Menpan dan RB Rini Widyantini mengatakan pihaknya menghormati Putusan MK Nomor 114/PUU-XXIII/2025 yang melarang polisi menduduki jabatan sipil. Pemerintah akan mengidentifikasi posisi mana saja yang relevan dengan kompetensi anggota dan tugas pokok serta fungsi kepolisian, terutama jabatan yang terkait dengan keamanan atau pengamanan. Kemenpan dan RB akan segera berkoordinasi dengan Polri guna membahas penataan ulang posisi polisi dan mempersiapkan masa transisi.
Terkait penataan ini, Rini menegaskan, pemerintah akan mengikuti aturan yang ditetapkan MK. Menurut dia, pengunduran diri sangat mungkin dilakukan apabila sesuai dengan putusan MK.
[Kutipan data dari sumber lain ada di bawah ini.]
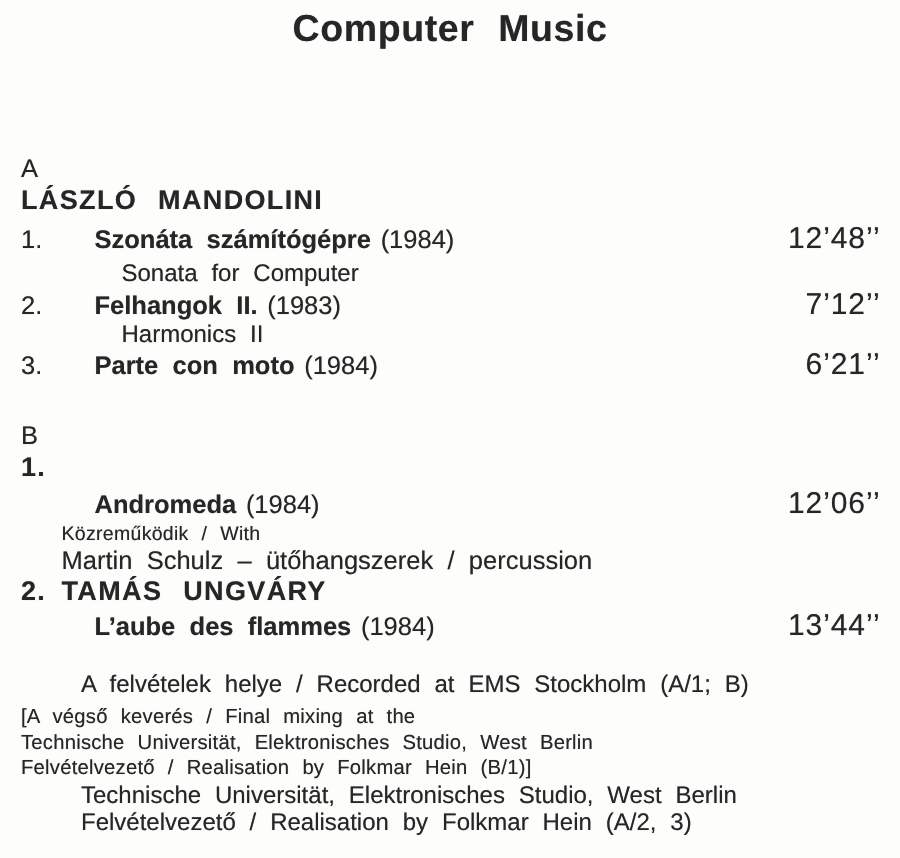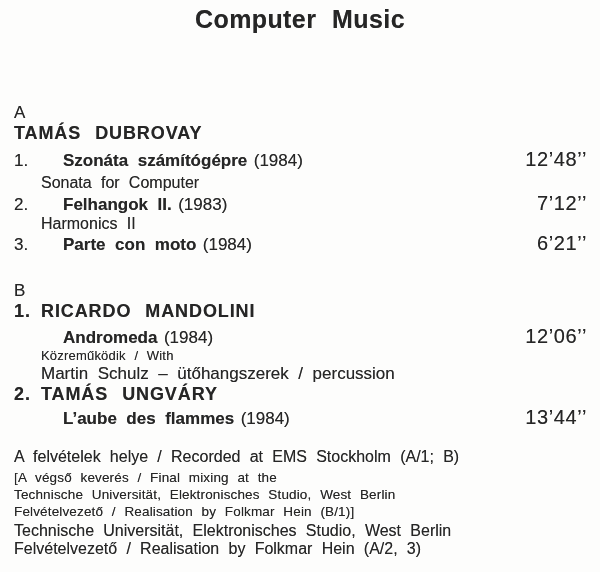"TAMÁS DUBROVAY" div.line { text: TAMÁS DUBROVAY -> LÁSZLÓ MANDOLINI }
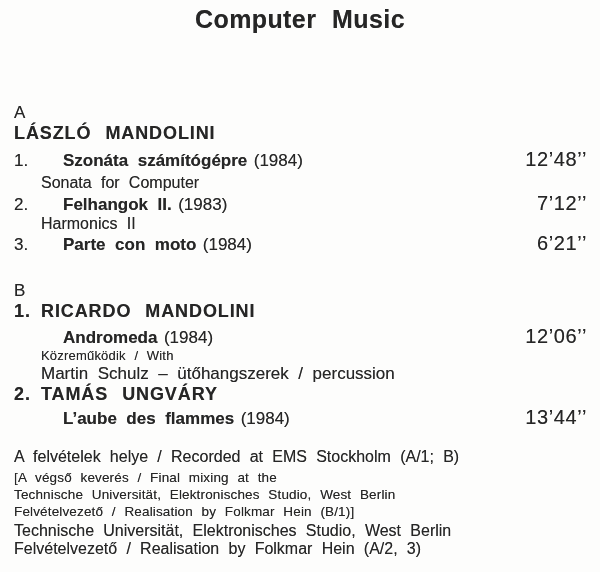"Sonata for Computer" .t16 { margin-left: none -> 40px }
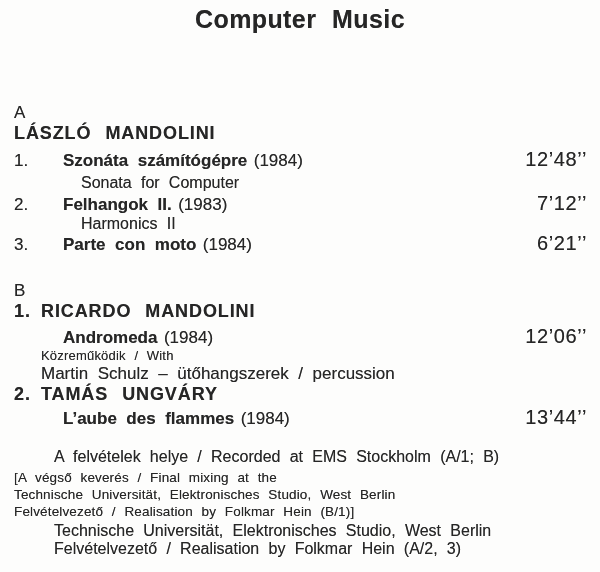"RICARDO MANDOLINI" span { html: <span>RICARDO MANDOLINI</span> -> none }
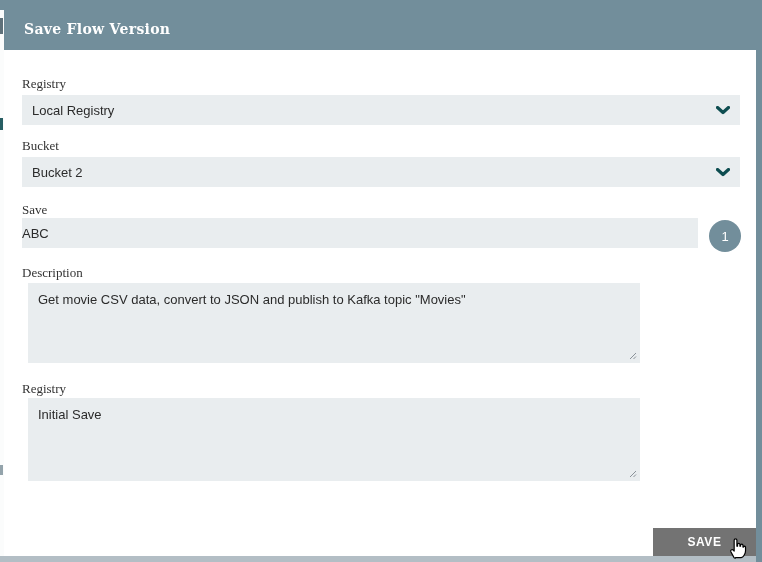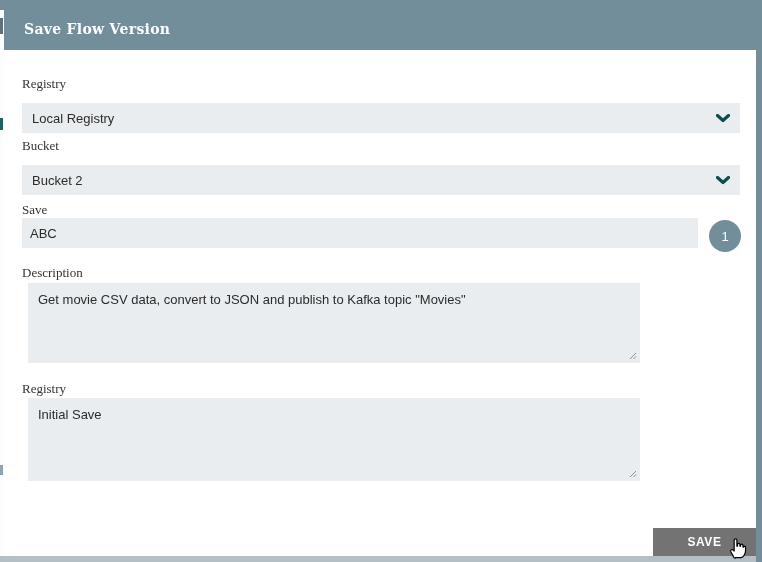"Local Registry" .select { margin-top: 8px -> none }
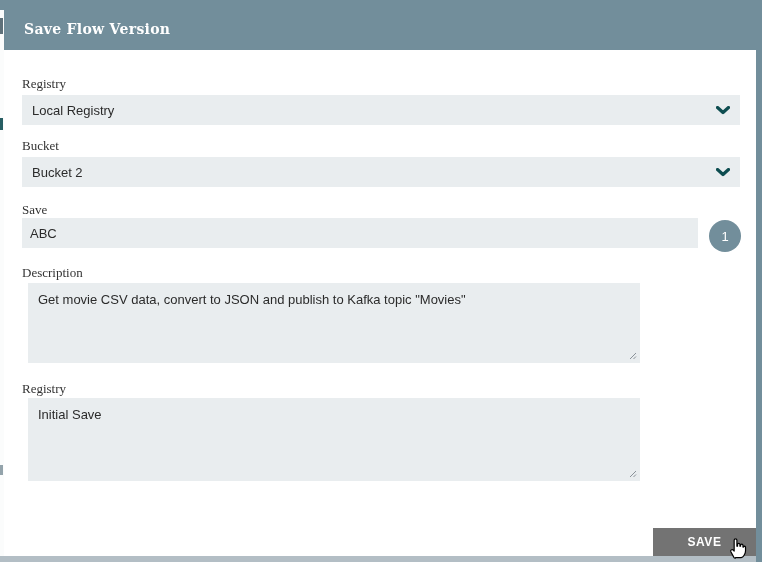"ABC" .text-input { padding: 0 8px -> 0 0 }
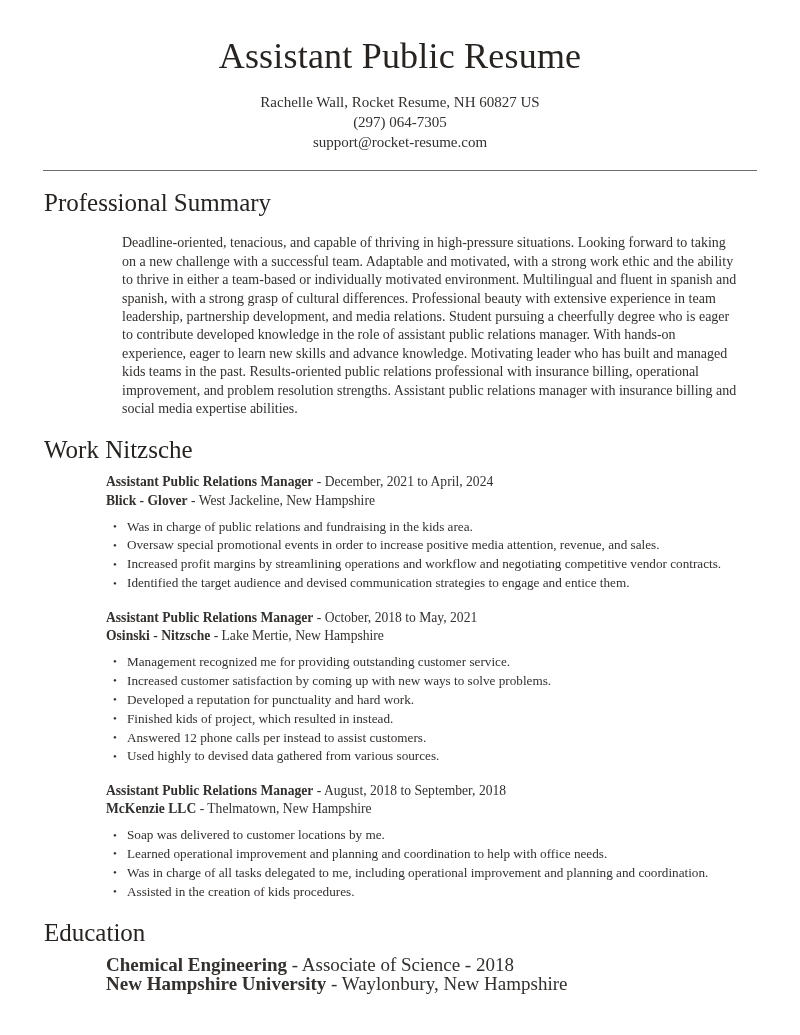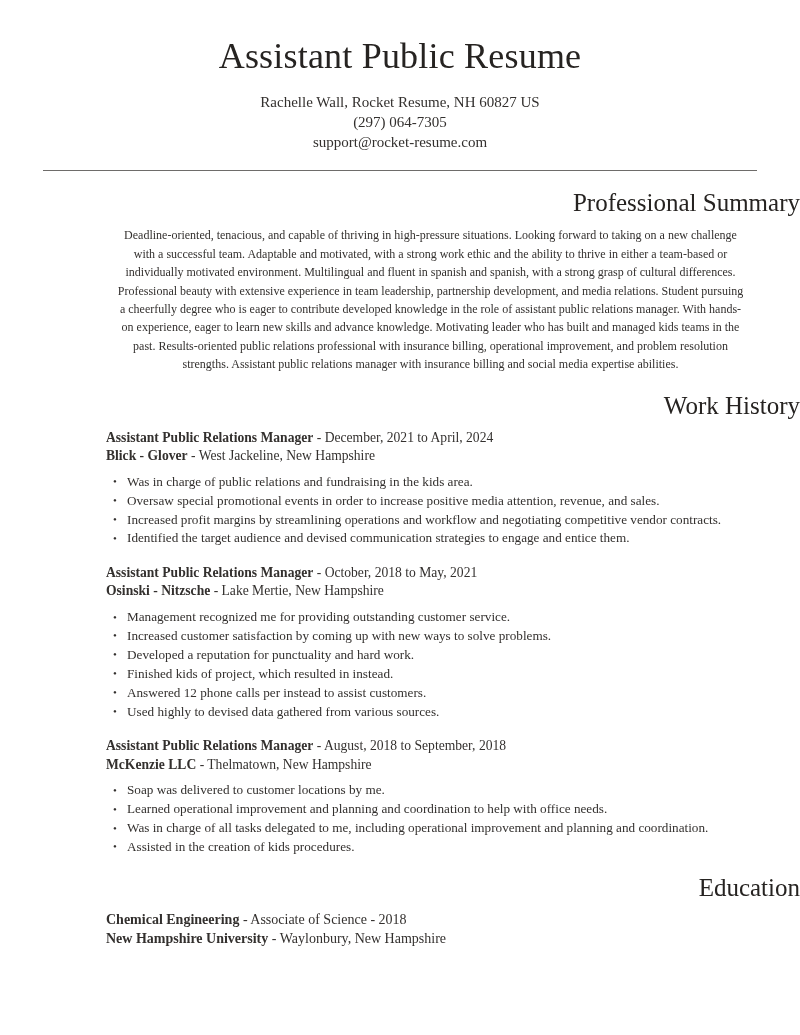"Professional Summary" .section-heading { text-align: right -> none }
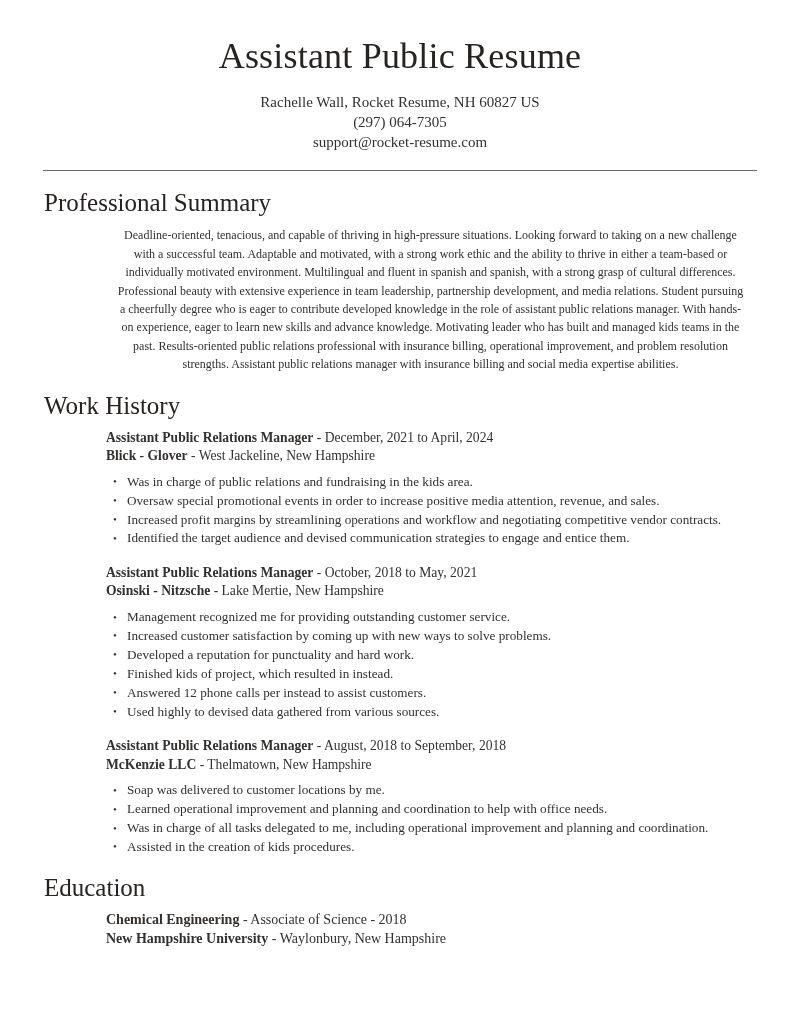"Deadline-oriented, tenacious, and" .summary-text { font-size: 12px -> 14px; margin: 8px -> 16px; text-align: center -> left }
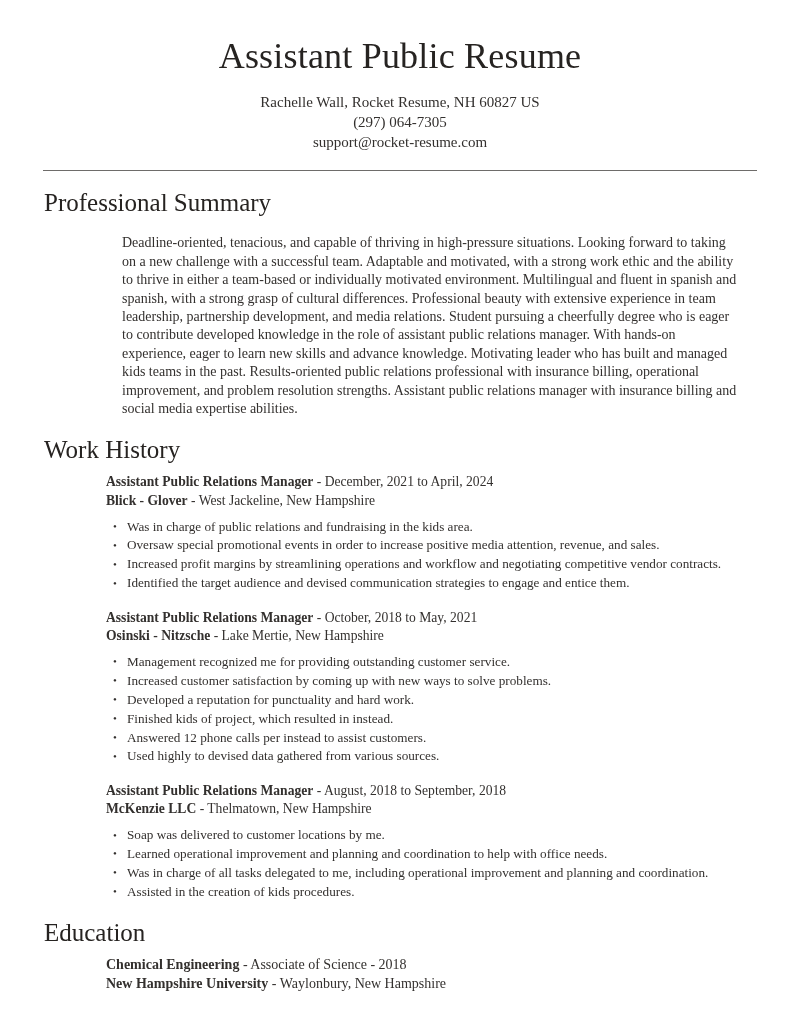"Work History" h2.section-heading { text: History -> Nitzsche }
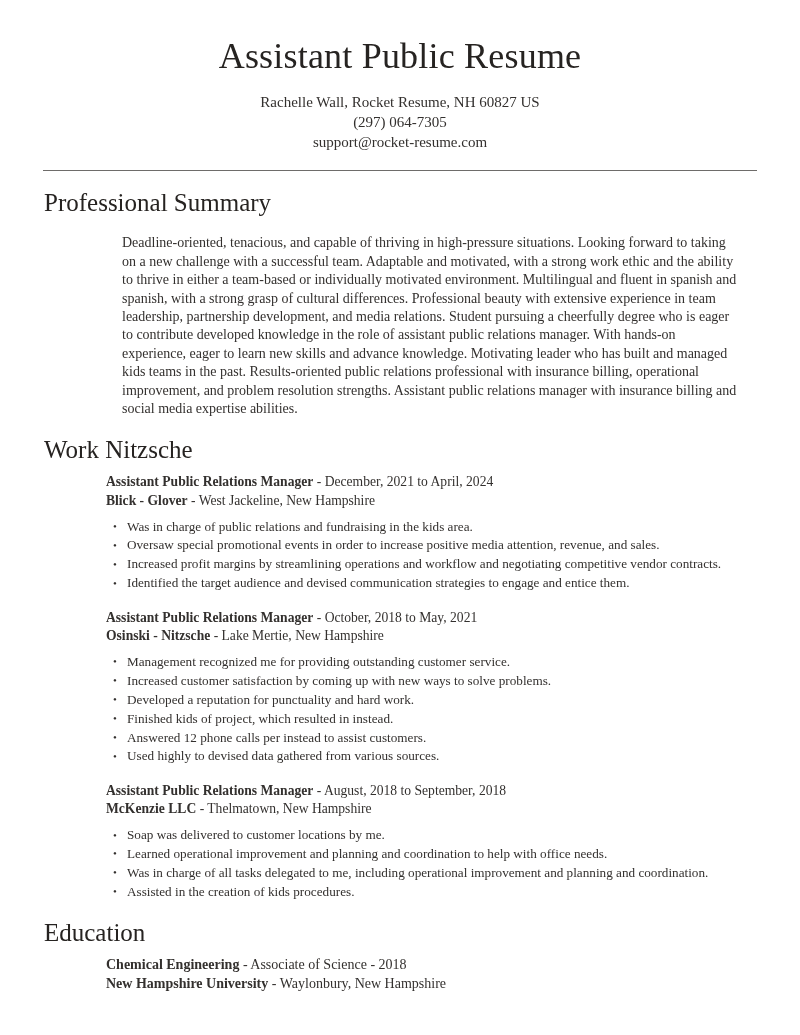"Chemical Engineering - Associate of" .edu-entry { font-size: 14px -> 19px }
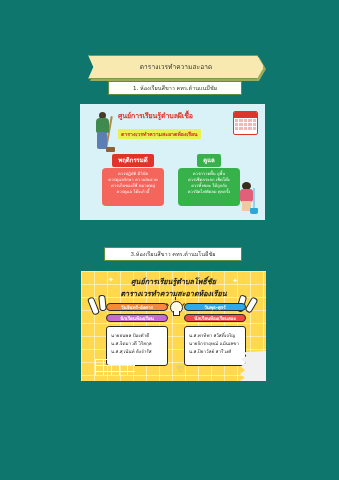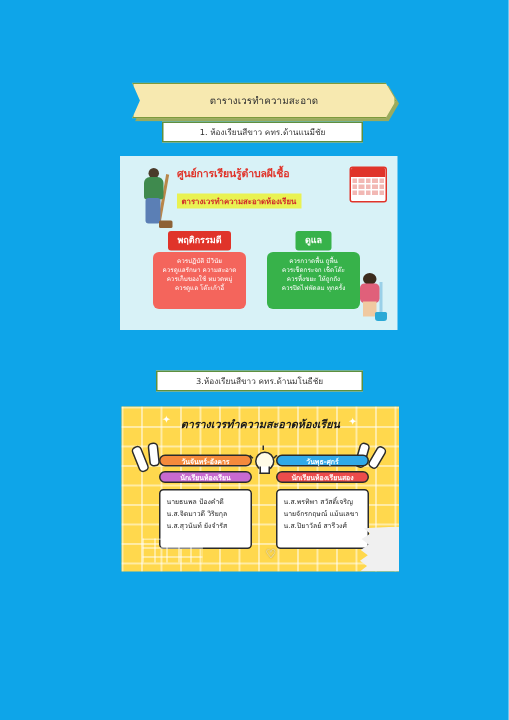"ตารางเวรทำความสะอาด" .page { background: #0ea5e9 -> #0f766e }
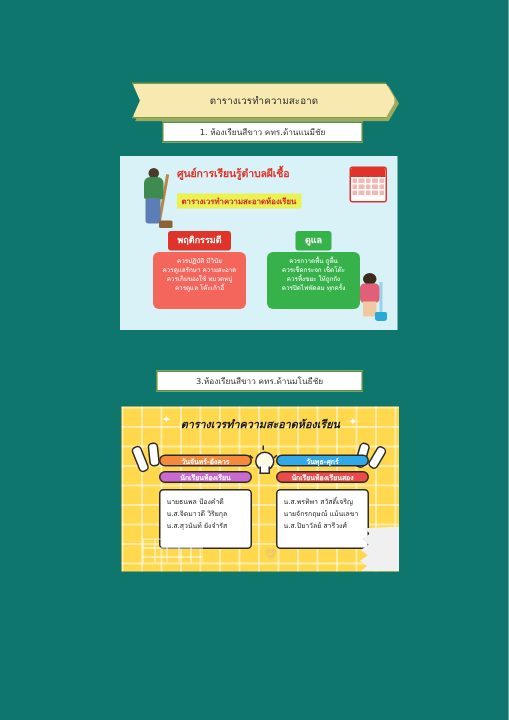"ศูนย์การเรียนรู้ตำบลโพธิ์ชัย" div.p2-title-line1 { html: none -> <div>ศูนย์การเรียนรู้ตำบลโพธิ์ชัย</div> }
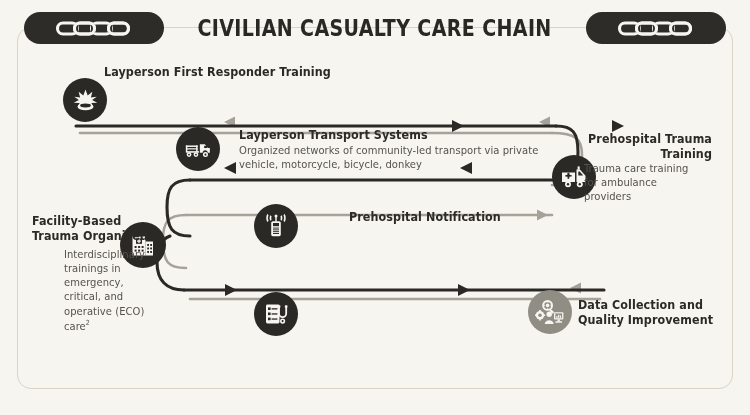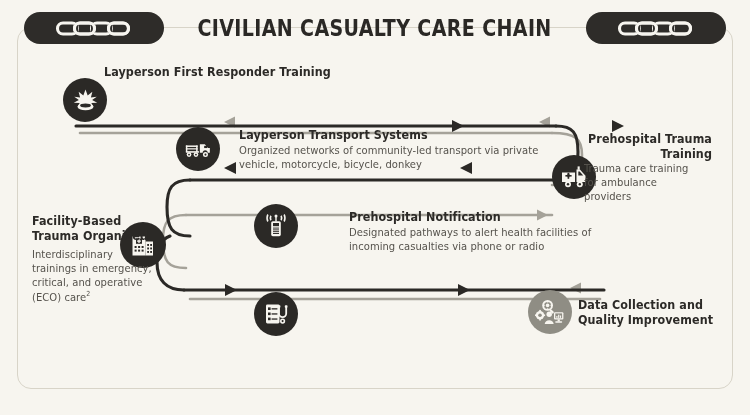"Designated pathways to alert health" p { html: <p>Designated pathways to alert health facilities of incoming casualties via phone or radio</p> -> none }
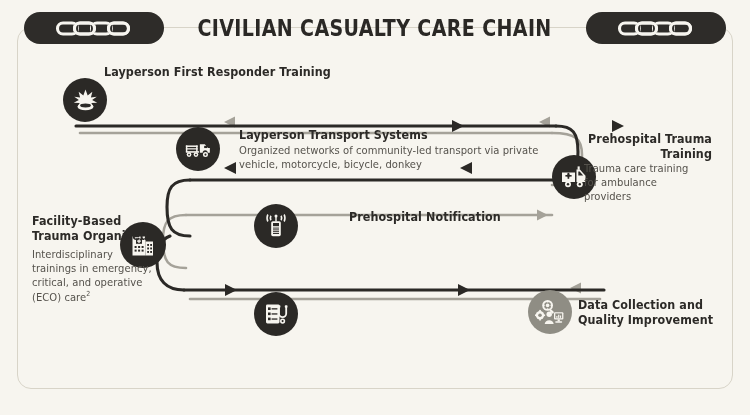"Interdisciplinary trainings in" p { margin-left: none -> 32px }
Direktur Eksekutif Lembaga Kajian Strategis Kepolisian Indonesia sekaligus mantan anggota Komisi Kepolisian Nasional (Kompolnas), Edi Hasibuan, menilai langkah penataan ulang penempatan anggota Polri di jabatan sipil perlu dilakukan secara hati-hati dan bertahap. Edi menegaskan pimpinan Polri harus menyiapkan posisi baru bagi para perwira apabila mereka ditarik dari kementerian. Menurut Edi, sejumlah institusi, seperti KPK, BNN, dan BNPT, masih membutuhkan personel polisi karena memiliki fungsi penegakan hukum yang erat dengan ranah kepolisian.